Elles débordent en France l’énoncé du seul Code pénal, de nombreuses lois particulières ayant prévu que leur violation constituait un délit. (Indépendamment des mentions données ci-dessous, le lecteur pourra se reporter aux indications des différentes peines dont sont assorties les infractions, aux mots contravention, crime, délit.)


Infractions contre l’État ou ses représentants

• La trahison consiste soit à entretenir, dans un but hostile à la nation, des intelligences avec une puissance étrangère, soit à livrer à celle-ci des renseignements ou objets secrets de défense nationale, soit à apporter une malfaçon à un matériel ou à une fourniture pour nuire à la défense nationale. Elle est punie de mort.

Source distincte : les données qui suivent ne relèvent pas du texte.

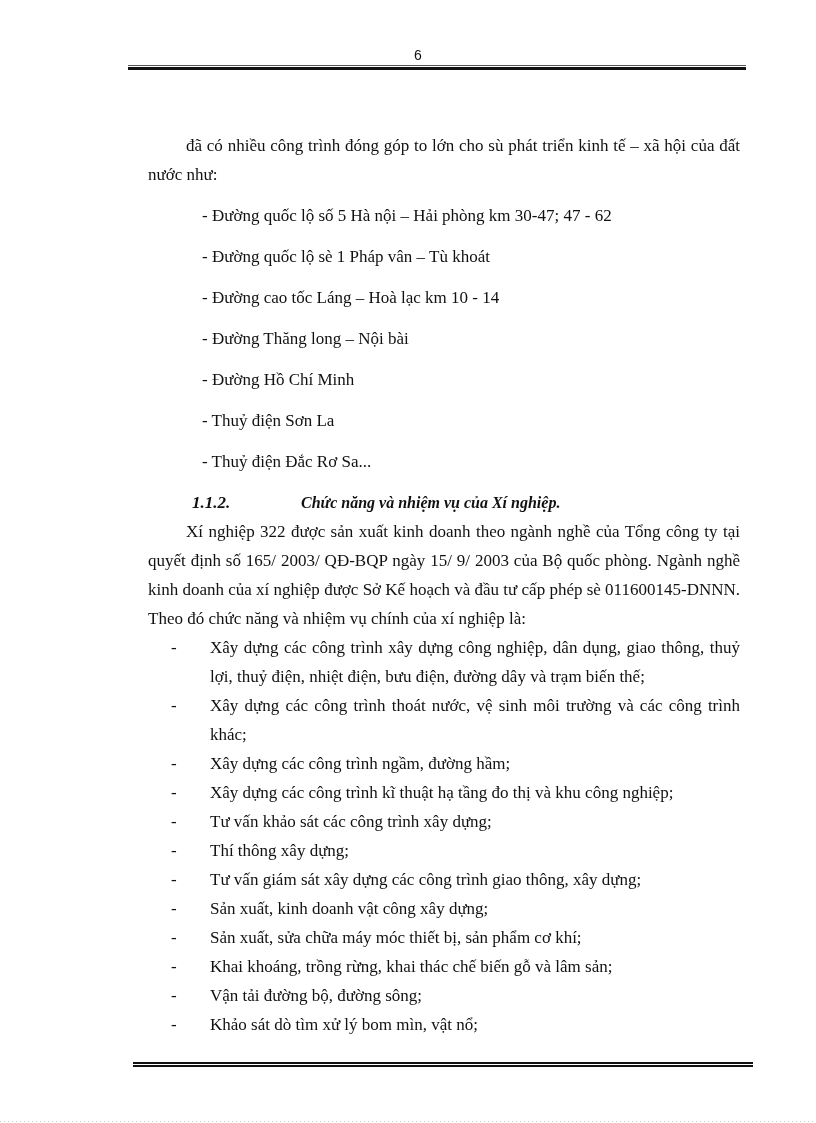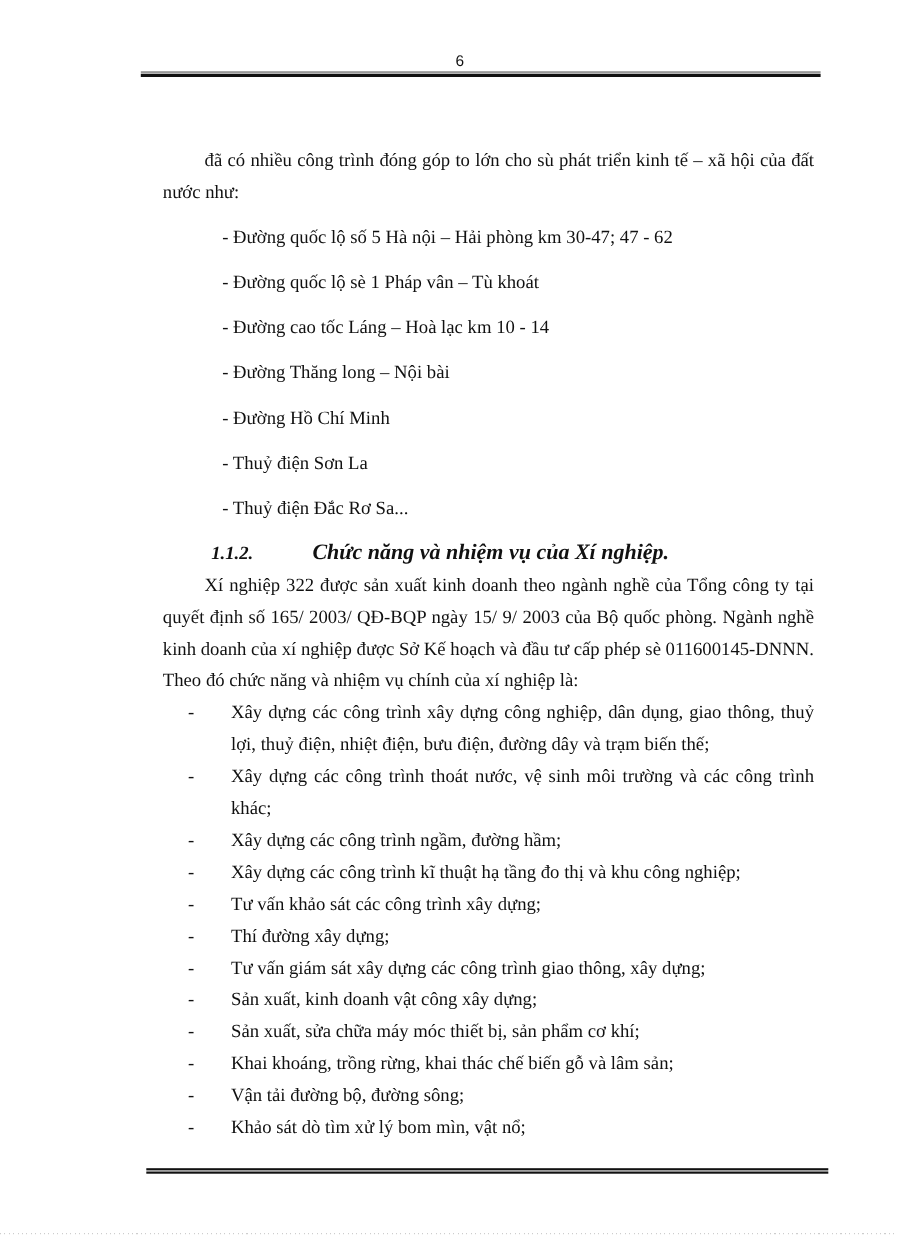--- a/index.html
+++ b/index.html
@@ -105,6 +105,7 @@
       font-style: italic;
       line-height: 29px;
       padding-left: 44px;
+      gap: 17px;
     }
     .section-heading .num {
       width: 92px;

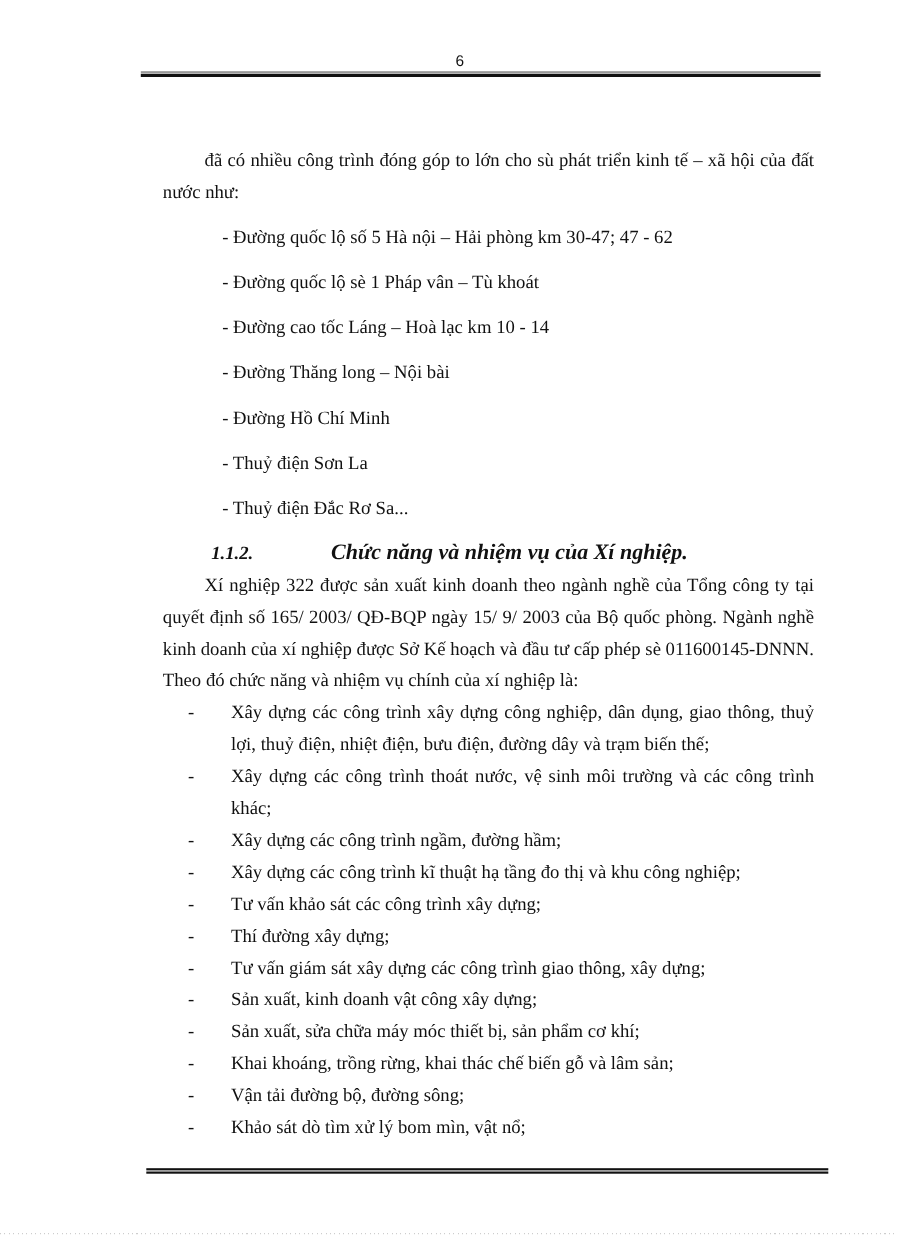--- a/index.html
+++ b/index.html
@@ -112,7 +112,7 @@
       font-size: 17px;
     }
     .section-heading .title {
-      font-size: 20px;
+      font-size: 16px;
     }
     .duty-list {
       margin: 0;

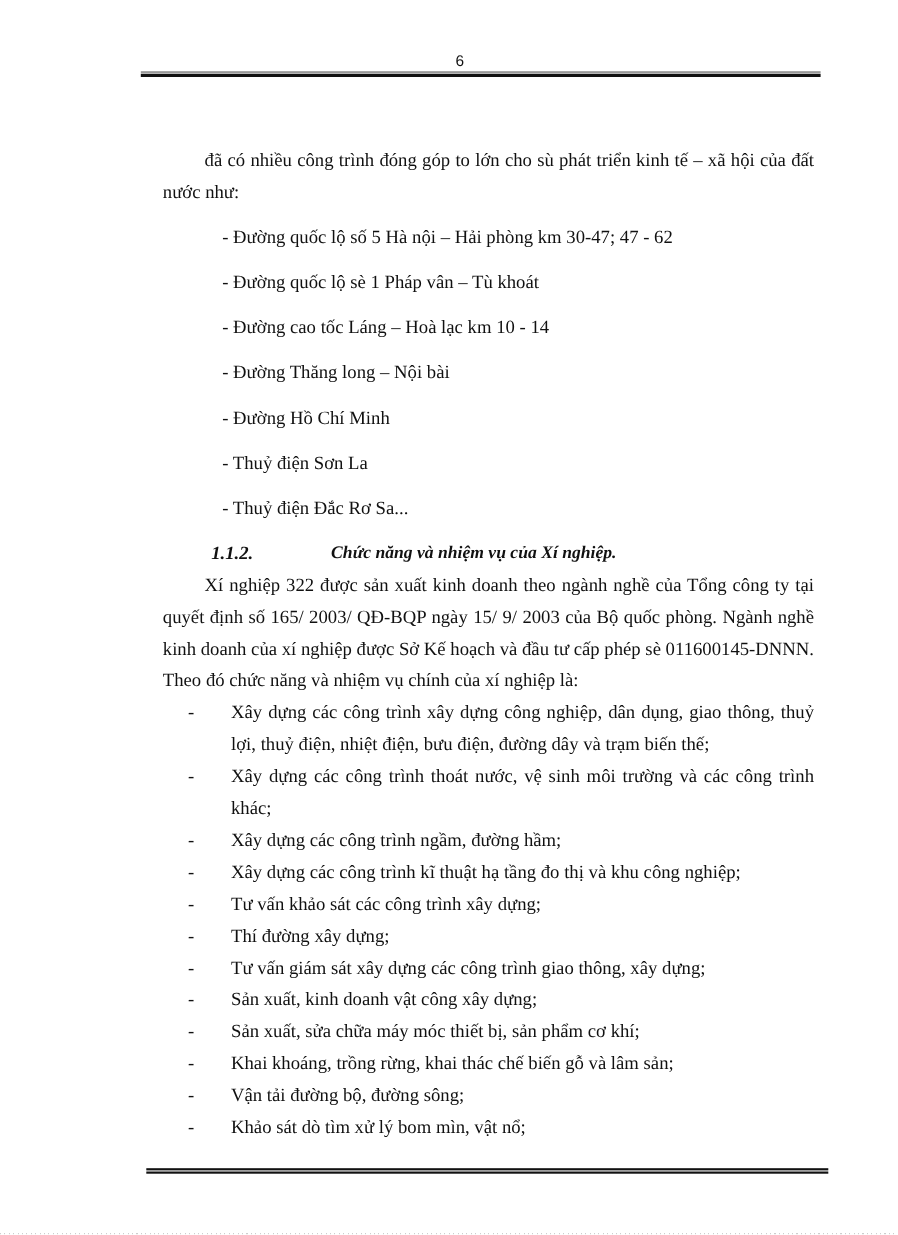--- a/index.html
+++ b/index.html
@@ -167,7 +167,7 @@
     <li><span class="dash">-</span><span>Xây dựng các công trình ngầm, đường hầm;</span></li>
     <li><span class="dash">-</span><span>Xây dựng các công trình kĩ thuật hạ tầng đo thị và khu công nghiệp;</span></li>
     <li><span class="dash">-</span><span>Tư vấn khảo sát các công trình xây dựng;</span></li>
-    <li><span class="dash">-</span><span>Thí đường  xây dựng;</span></li>
+    <li><span class="dash">-</span><span>Thí thông  xây dựng;</span></li>
     <li><span class="dash">-</span><span>Tư vấn giám sát xây dựng các công trình giao thông, xây dựng;</span></li>
     <li><span class="dash">-</span><span>Sản xuất, kinh doanh vật công xây dựng;</span></li>
     <li><span class="dash">-</span><span>Sản xuất, sửa chữa máy móc thiết bị, sản phẩm cơ khí;</span></li>

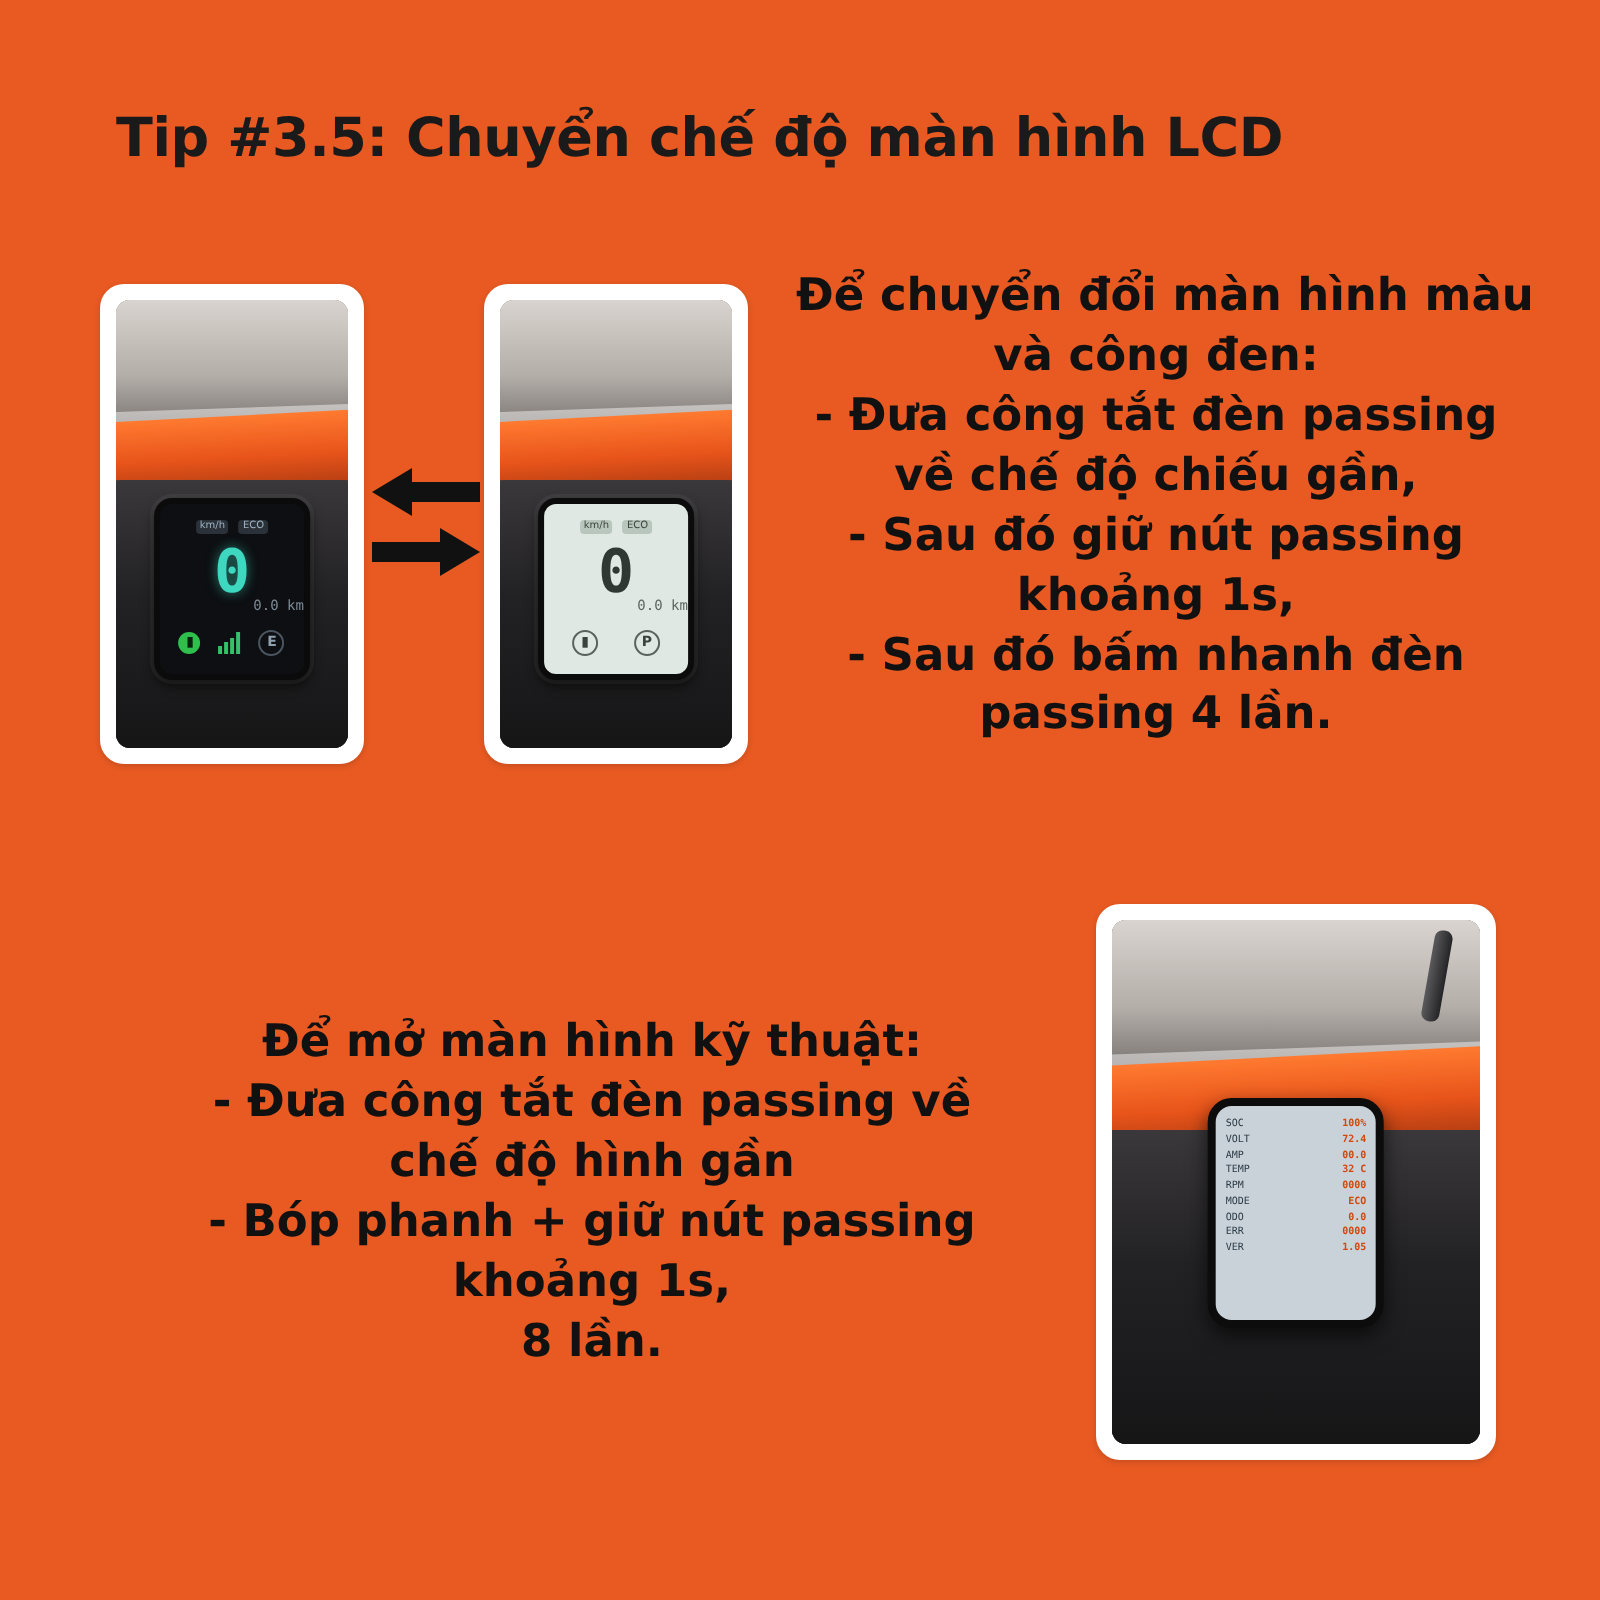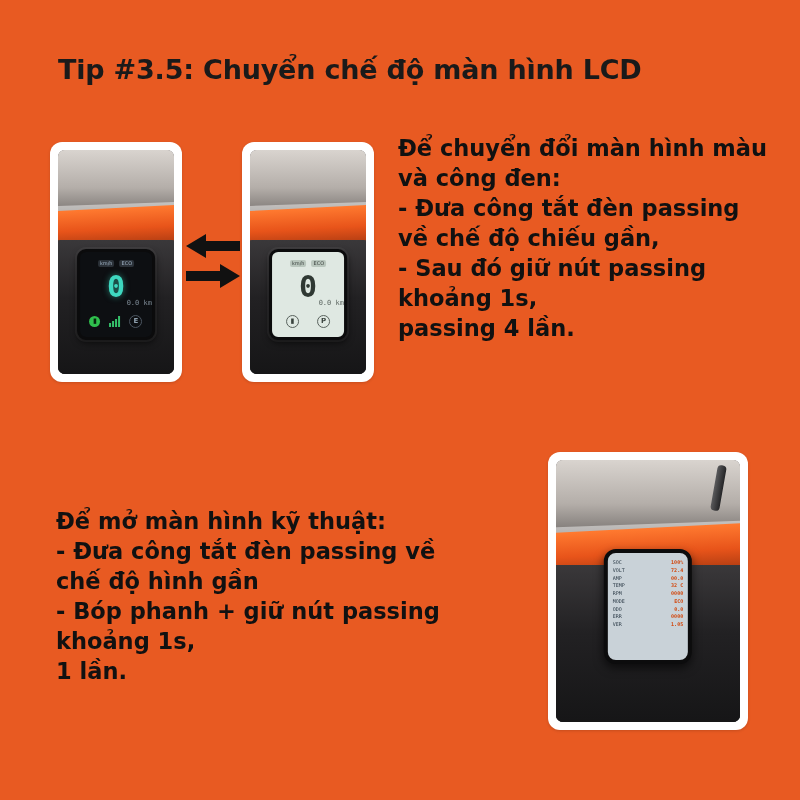--- a/index.html
+++ b/index.html
@@ -241,7 +241,7 @@
   #text-top   { left: 398px; top: 134px; width: 360px; }
   #text-bottom{ left: 56px;  top: 474px; width: 480px; margin-top: 33px; }
 
-  .text-block .line { white-space: nowrap; }
+  .text-block .line { white-space: nowrap; text-align: center; }
 </style>
 </head>
 <body>

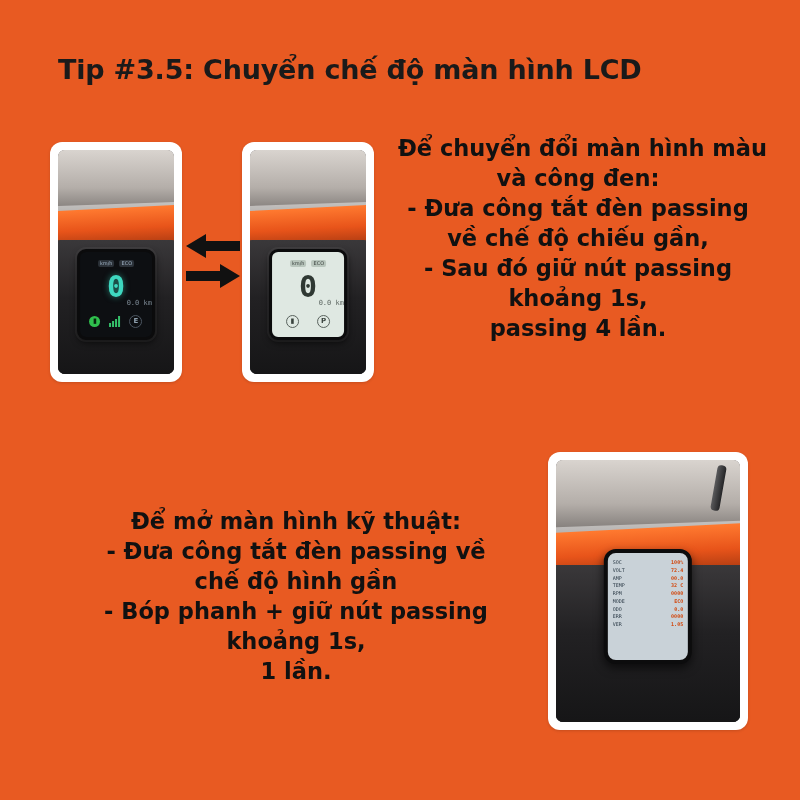--- a/index.html
+++ b/index.html
@@ -316,6 +316,7 @@
     <div class="line">về chế độ chiếu gần,</div>
     <div class="line">- Sau đó giữ nút passing</div>
     <div class="line">khoảng 1s,</div>
+    <div class="line">- Sau đó bấm nhanh đèn</div>
     <div class="line">passing 4 lần.</div>
   </div>
 

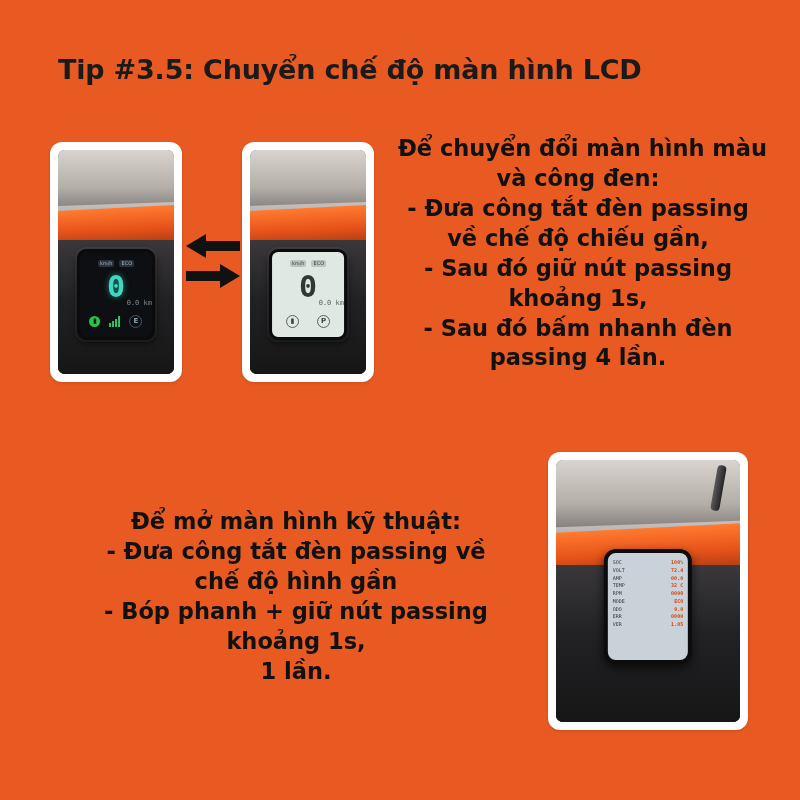--- a/index.html
+++ b/index.html
@@ -326,7 +326,7 @@
     <div class="line">chế độ hình gần</div>
     <div class="line">- Bóp phanh + giữ nút passing</div>
     <div class="line">khoảng 1s,</div>
-    <div class="line">1 lần.</div>
+    <div class="line">8 lần.</div>
   </div>
 
   <div class="photo-frame" id="photo-tech">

• L’espionnage est le fait, par tout Français ou étranger, de se procurer* ou de transmettre un renseignement, document, objet ou procédé qui doit être tenu comme secret ou de nature à nuire à la défense nationale.

• Le complot est réalisé dès qu’il est résolu de détruire le régime constitutionnel ou d’exciter les citoyens à s’armer contre l’autorité de l’État ou les uns contre les autres (détention criminelle de 5 à 20 ans).

• L’élévation de barricades lors d’un mouvement insurrectionnel peut emporter une peine de détention criminelle (10 à 20 ans) ; par contre, la participation à un attroupement n’est punissable que de 2 mois à 1 an de prison et seulement après la première sommation, qui ne peut être faite que par les autorités civiles revêtues obligatoirement des insignes de leurs fonctions.

• Les fraudes électorales encourent un emprisonnement de 6 mois à 2 ans et l’interdiction temporaire, pour leurs auteurs, d’être électeurs et éligibles.

• Le bris de scellés apposés par ordre d’une autorité de l’État ou de justice, s’il est volontaire, emporte un emprisonnement de 6 mois à 5 ans ; s’il s’agit d’une simple négligence, de 6 jours à 6 mois.

• La rébellion (attaque ou résistance violente) contre les agents de l’autorité et les officiers ministériels est punie 6 jours à 6 mois s’il s’agit de moins de trois coupables, plus lourdement au-delà ; les violences à fonctionnaires ou à magistrats dans l’exercice ou à l’occasion de leurs fonctions, lorsqu’il s’agit soit de coups sans qu’il en résulte des blessures, soit d’un fait de nature à les impressionner, sont punies de 1 mois à 5 ans ; les outrages envers ces mêmes personnages commis par paroles, gestes, menaces ou écrits sont punis de 15 jours à 5 ans.


Infractions contre les personnes

• L’homicide, crime capital, présente plusieurs aspects : le meurtre, fait de donner volontairement la mort à autrui ; l’assassinat, meurtre prémédité ou avec guet-apens ; l’empoisonnement, attentat à la vie par des substances novices ; l’infanticide, meurtre ou assassinat d’un nouveau-né de trois jours au plus.

• Les coups et blessures volontaires sont différemment sanctionnés selon que leur auteur a eu ou non l’intention de donner la mort, a causé ou non une incapacité permanente : réclusion de 5 à 20 ans ou emprisonnement de 2 mois à 5 ans.